The flop comes 9c 9s 2h.
Seeing as my poocket tens are an overpair to the flop, what is the probability I have the best hand at this point. e.g. no one has overpairs to me, a nine or pocket twos.

my situation was fairly desperate (should have probably moved all in with pocket tens but felt i needed a caller)
After flop I was second to act, first guy checked, If i was going to make a move it had to be all in, so I did. I then fell to the man on my left who had A 9.
Was I justified in my actions?
Any math or reply is greatly appreciated.

Cobra
10-06-2005, 10:28 AM
Assuming you open raised to 4XBB and there are six people left to act I will determine the probability that one or more of those six people were dealt a problem hand for you. The probability that they played that problem hand I will leave up to you.

Problem Hands and Combinations

AA - 6
KK - 6
QQ - 6
JJ - 6
99 - 1
22 - 6
A9 - 8
T9 - 4
98 - 8

I assume they would not play K9, J9, or 97.

I also assumed that they would have raised with AA, KK, QQ. So I eliminated them from the calculation.

You sum the hand combinations and divide by the total possible hand combinations.

=33/(50c2)*6 = 16.2%

The second term is difficult to explain but it comes out to .008%. So the probability that one or more of the six remaining opponents was dealt a problem hand is

16.2 - .008 = 15.3% or 1 in 6.5 times

Cobra

Paizzon
10-06-2005, 10:42 PM
Cobra, could you please explain the different variables in your formula that came up to 16.2%? Also, if you have the time, how you came up with .008%.

I love math and I am just starting to study the different advanced math for poker. Thanks.

Paizzon

BruceZ
10-07-2005, 12:25 AM
[ QUOTE ]
Assuming you open raised to 4XBB and there are six people left to act I will determine the probability that one or more of those six people were dealt a problem hand for you. The probability that they played that problem hand I will leave up to you.

Problem Hands and Combinations

AA - 6
KK - 6
QQ - 6
JJ - 6
99 - 1
22 - 6
A9 - 8
T9 - 4
98 - 8

I assume they would not play K9, J9, or 97.

I also assumed that they would have raised with AA, KK, QQ. So I eliminated them from the calculation.

You sum the hand combinations and divide by the total possible hand combinations.

=33/(50c2)*6 = 16.2%

The second term is difficult to explain but it comes out to .008%. So the probability that one or more of the six remaining opponents was dealt a problem hand is

16.2 - .008 = 15.3% or 1 in 6.5 times

Cobra

[/ QUOTE ]

1. Since there is a 2 on the flop, there are only 3 ways to hold 22, and so there are only 30 problem hands, not 33. This would change the second term calculations, as well as the first term.

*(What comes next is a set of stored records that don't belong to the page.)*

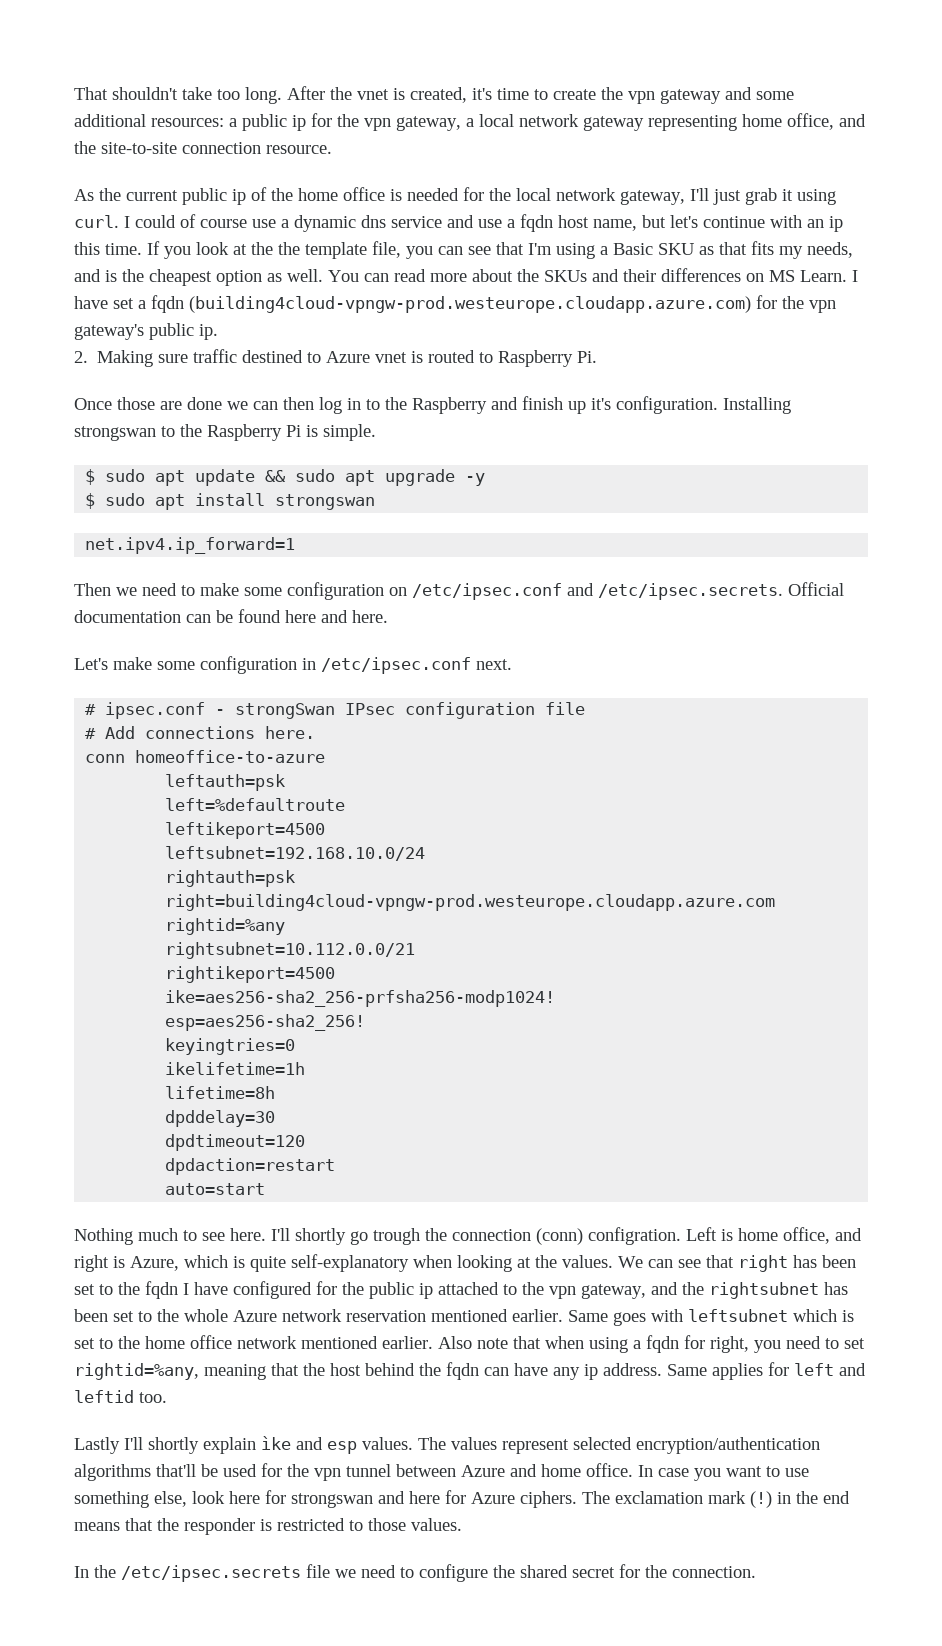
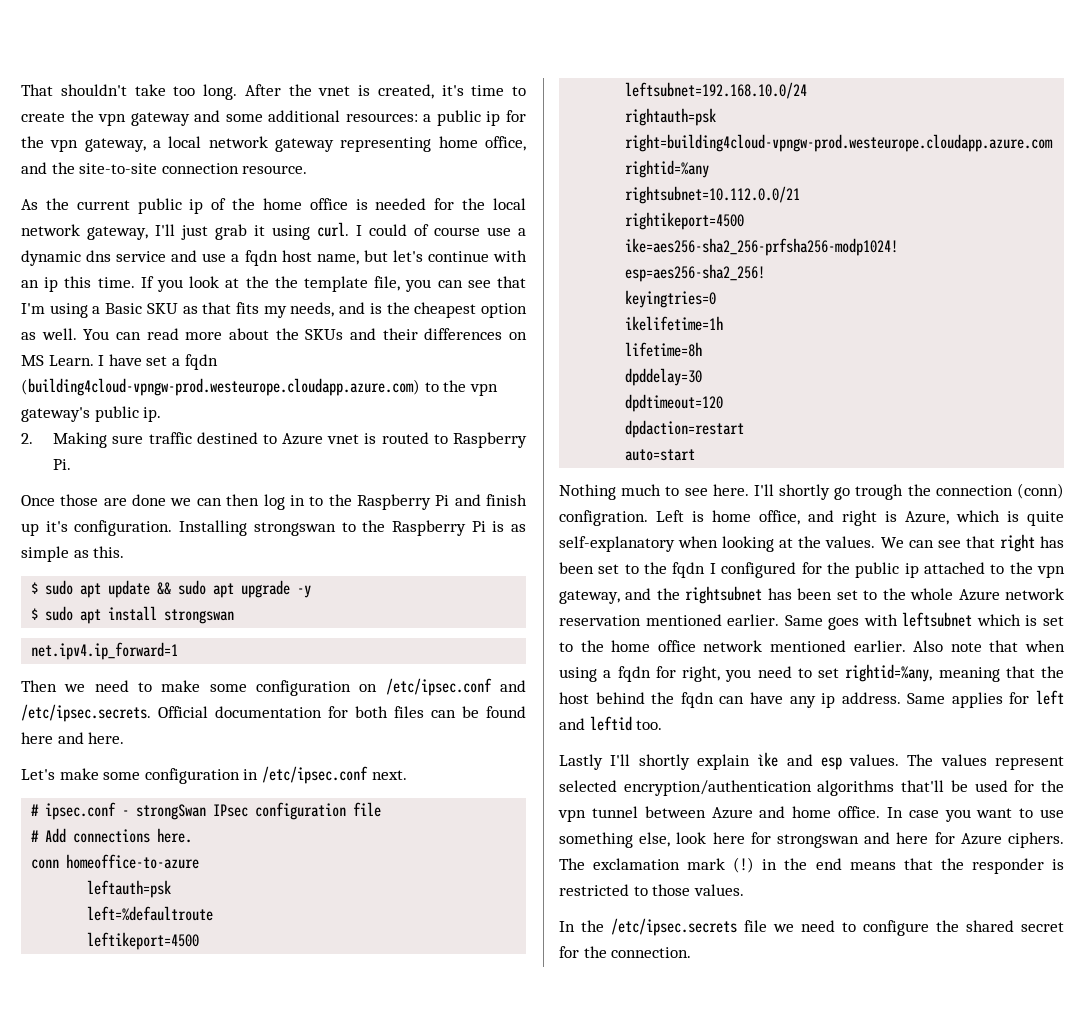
- I have set a fqdn (building4cloud-vpngw-prod.westeurope.cloudapp.azure.com) for the vpn gateway's public ip.
+ I have set a fqdn (building4cloud-vpngw-prod.westeurope.cloudapp.azure.com) to the vpn gateway's public ip.
- Once those are done we can then log in to the Raspberry and finish up it's configuration.
+ Once those are done we can then log in to the Raspberry Pi and finish up it's configuration.
- Installing strongswan to the Raspberry Pi is simple.
+ Installing strongswan to the Raspberry Pi is as simple as this.
- Then we need to make some configuration on /etc/ipsec.conf and /etc/ipsec.secrets. Official documentation can be found here and here.
+ Then we need to make some configuration on /etc/ipsec.conf and /etc/ipsec.secrets. Official documentation for both files can be found here and here.
- We can see that right has been set to the fqdn I have configured for the public ip attached to the vpn gateway, and the rightsubnet has been set to the whole Azure network reservation mentioned earlier.
+ We can see that right has been set to the fqdn I configured for the public ip attached to the vpn gateway, and the rightsubnet has been set to the whole Azure network reservation mentioned earlier.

2. Since we know the flop cards, there are only C(47,2) possible hands, not C(50,2).

3. There are actually much less than C(47,2) possible hands, since only a fraction of these will be played. It doesn't make sense to carefully consider what problem hands your opponents might play, and then assume that they are holding random hands. The inclusion-exclusion analysis makes sense pre-flop before we have any other information, but not post-flop.

To Paizzon: He is using the inclusion-exclusion principle (http://archiveserver.twoplustwo.com/showthreaded.php?Cat=&amp;Board=&amp;Number=417383&amp;page=&amp;v iew=&amp;sb=5&amp;o=&amp;fpart=), so you must thoroughly understand that first. I had written out an explanation of the terms before I realized that the method was used inappropriately in this case due to point 3 above.

Cobra
10-07-2005, 10:44 AM
Sloppy work by me Bruce. Thanks for pointing out the mistakes.

Cobra